- [Problem description]: The task calls for every entry to be printed word for word, without the images.

- [Data to use]:
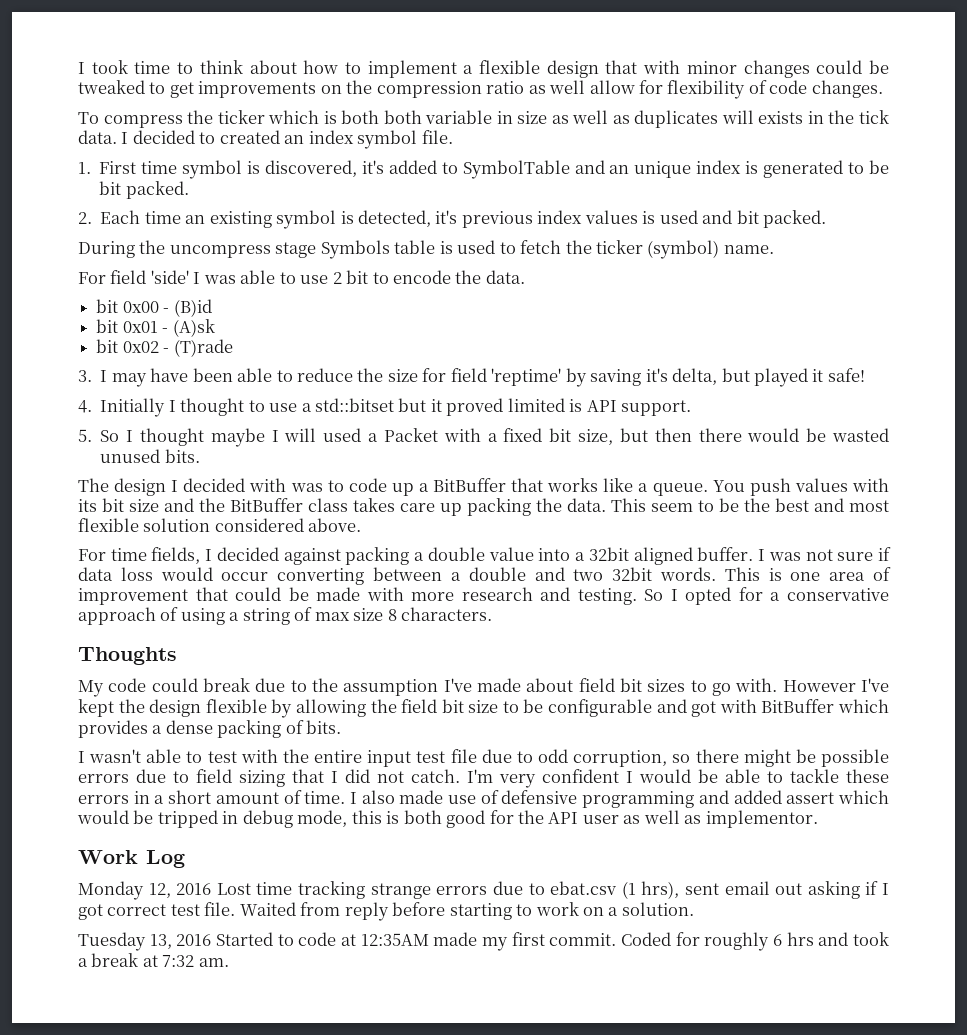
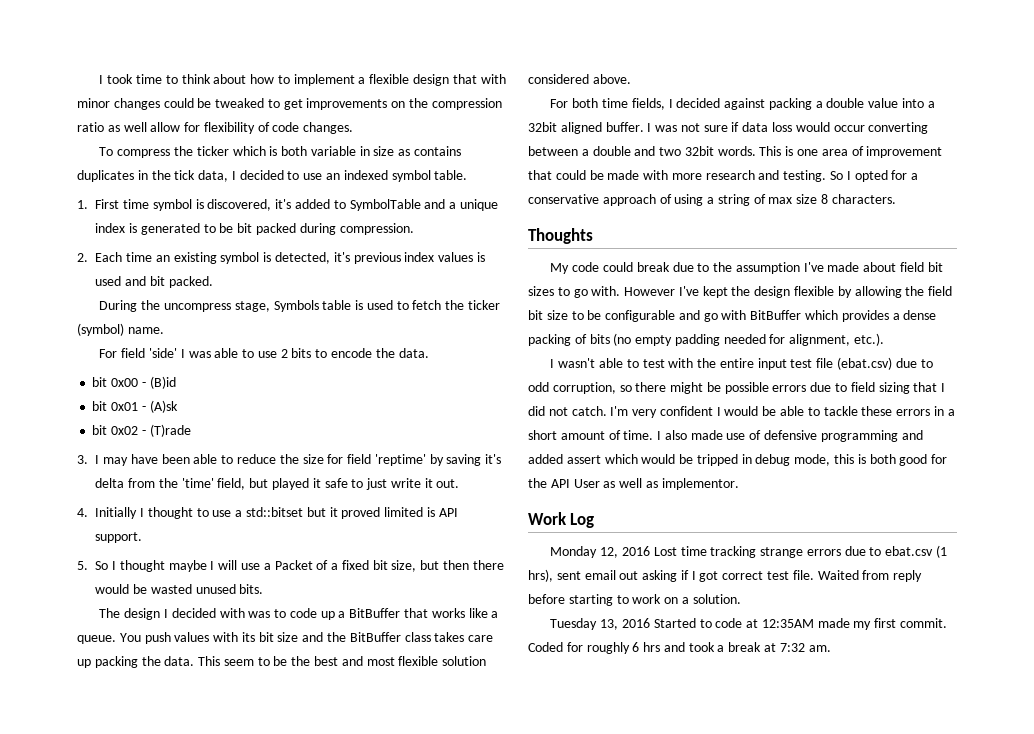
[383,110,422,124] both -> (308, 151) none
[572,110,804,128] well as duplicates will exists -> [413,146,461,156] [77,170,134,182] contains duplicates
[78,130,117,144] data. -> [198,170,229,182] data,
[219,130,453,149] created an index symbol file. -> [303,170,468,182] use an indexed symbol table.
[609,165,630,174] an -> [449,202,457,209] a
[125,181,189,199] packed. -> [256,223,414,235] packed during compression.
[275,242,317,258] stage -> [234,301,270,312] stage,
[346,270,369,284] bit -> [291,348,312,358] bits
[672,368,865,387] delta, but played it safe! -> [95,478,460,490] delta from the 'time' field, but played it safe to just write it out.
[323,428,362,442] used -> [241,563,261,570] use
[443,428,481,442] with -> [316,560,329,570] of
(106, 555) none -> [572,98,599,108] both
[691,701,717,717] got -> [703,313,718,322] go
[306,720,342,734] bits. -> [589,333,885,346] bits (no empty padding needed for alignment, etc.).
(477, 756) none -> [836,357,892,370] (ebat.csv)
[582,815,619,824] user -> [573,479,600,488] User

- [Task solution]:
[383,110,422,124] both -> (308, 151) none
[572,110,804,128] well as duplicates will exists -> [413,146,461,156] [77,170,134,182] contains duplicates
[78,130,117,144] data. -> [198,170,229,182] data,
[219,130,453,149] created an index symbol file. -> [303,170,468,182] use an indexed symbol table.
[609,165,630,174] an -> [449,202,457,209] a
[125,181,189,199] packed. -> [256,223,414,235] packed during compression.
[275,242,317,258] stage -> [234,301,270,312] stage,
[346,270,369,284] bit -> [291,348,312,358] bits
[672,368,865,387] delta, but played it safe! -> [95,478,460,490] delta from the 'time' field, but played it safe to just write it out.
[323,428,362,442] used -> [241,563,261,570] use
[443,428,481,442] with -> [316,560,329,570] of
(106, 555) none -> [572,98,599,108] both
[691,701,717,717] got -> [703,313,718,322] go
[306,720,342,734] bits. -> [589,333,885,346] bits (no empty padding needed for alignment, etc.).
(477, 756) none -> [836,357,892,370] (ebat.csv)
[582,815,619,824] user -> [573,479,600,488] User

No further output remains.